The prevalence of HD is quite variable, with figures varying between 0.5 (Finland) [2], 1 (Croatia [3]) and 10 (German speaking European countries [4]) per 100 000 in Europe, and with high local prevalence in some communities, like in Venezuela (almost 700 in the Lake Maracaibo region [5]. It is usually thought that the prevalence in Asia is lower, however, fewer data than in the West have been reported so far. In Japan reported estimations ranged between 0.1 [6] and 0.7 [7]. Earlier estimation in Hongkong are within the same range [8], however, no data have been so far reported for mainland China. The present survey of Chinese literature on HD shows that the disease is indeed present in this country, but does not provide precise clues on the prevalence of the disorder. It also suggests a higher prevalence in Northern China, however this may also be a report bias. The number of juvenile cases reported seems higher than in other regions of the world and there is a male predominance in overall prevalence. However, the mean age of onset is otherwise consistent, but the course seems shorter with absence of the gender difference reported earlier [9]. The majority of patients had a positive family history, and only five cases were determined to be sporadic.

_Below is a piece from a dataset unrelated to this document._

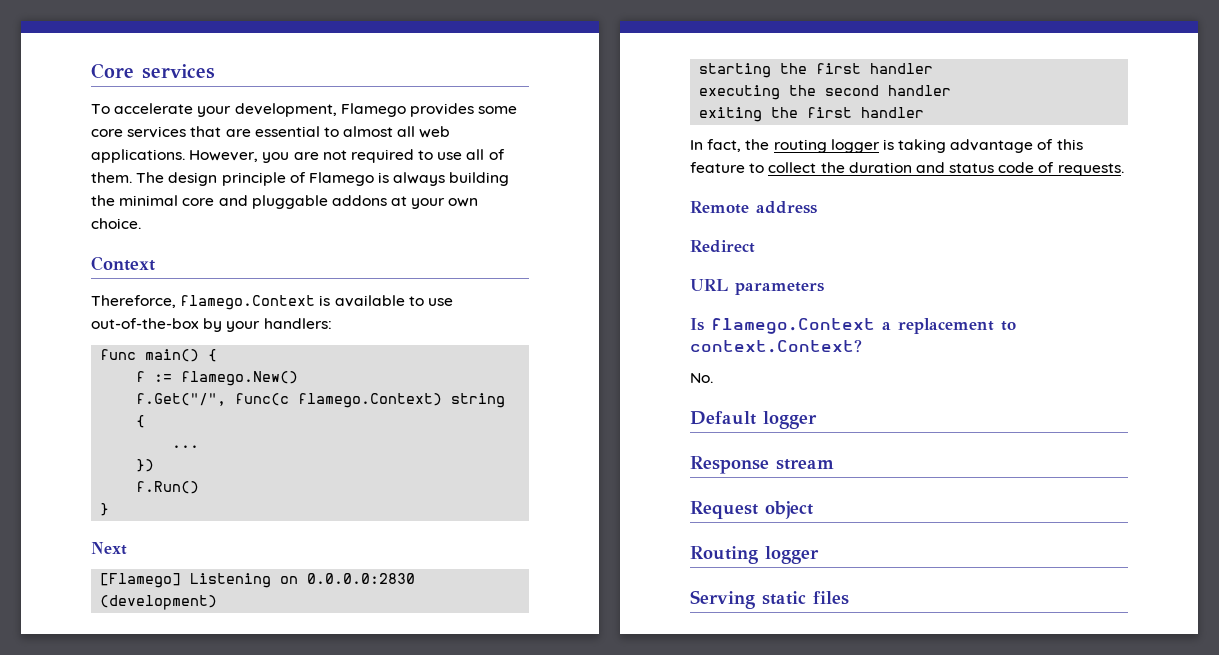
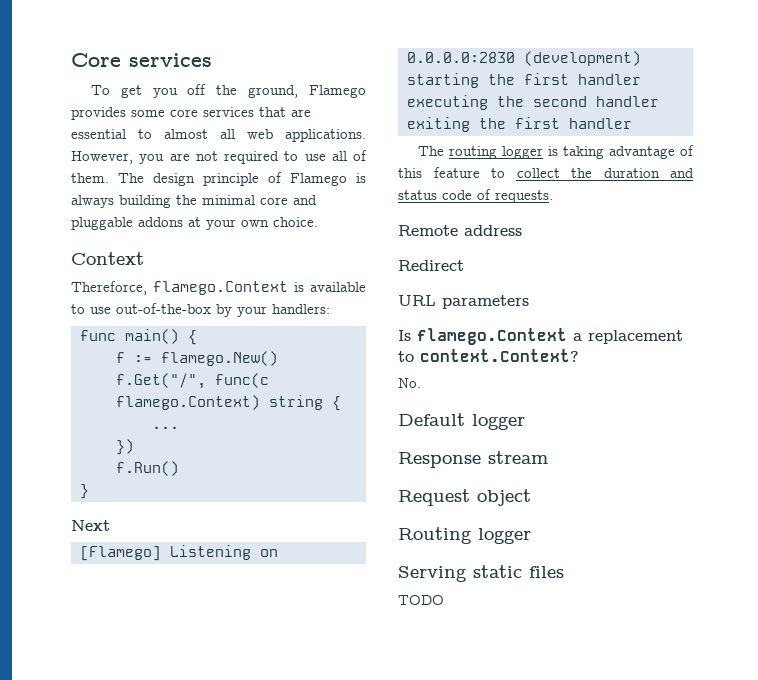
[114,103,337,117] accelerate your development, -> [120,84,299,98] get you off the ground,
[690,139,770,152] In fact, the -> [417,146,444,156] The
(849, 598) none -> [398,595,444,605] // TODO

Moreover, the number of cases due to paternal inheritance was significantly greater than that from maternal inheritance, with a significantly younger age of onset with paternal inheritance, which was in accordance with previously published results. Only one case among the 20 with juvenile onset was reported to have epileptic seizure, which is in contrast to the literature, reporting up to 30% of them. Studies have suggested that the suicide rate of HD patients is significantly greater than healthy individuals, in particular in early or advanced stages [10]. Only three patients were reported to have committed suicide, however, data regarding suicide in China are not available for comparison. In general the other aspects were similar to the reports in other populations. However, only a small number had a molecular confirmed diagnosis, but the trend to earlier age of onset with higher triplet repeat numbers is found here also.

In conclusion, ethnic differences among Chinese with HD as compared to other populations are possible. However, the use of appropriate clinical assessment tools and molecular genetic testing in a larger cohort of patients is urgently needed. For this reason a Chinese Huntington’s disease network is going to be launched.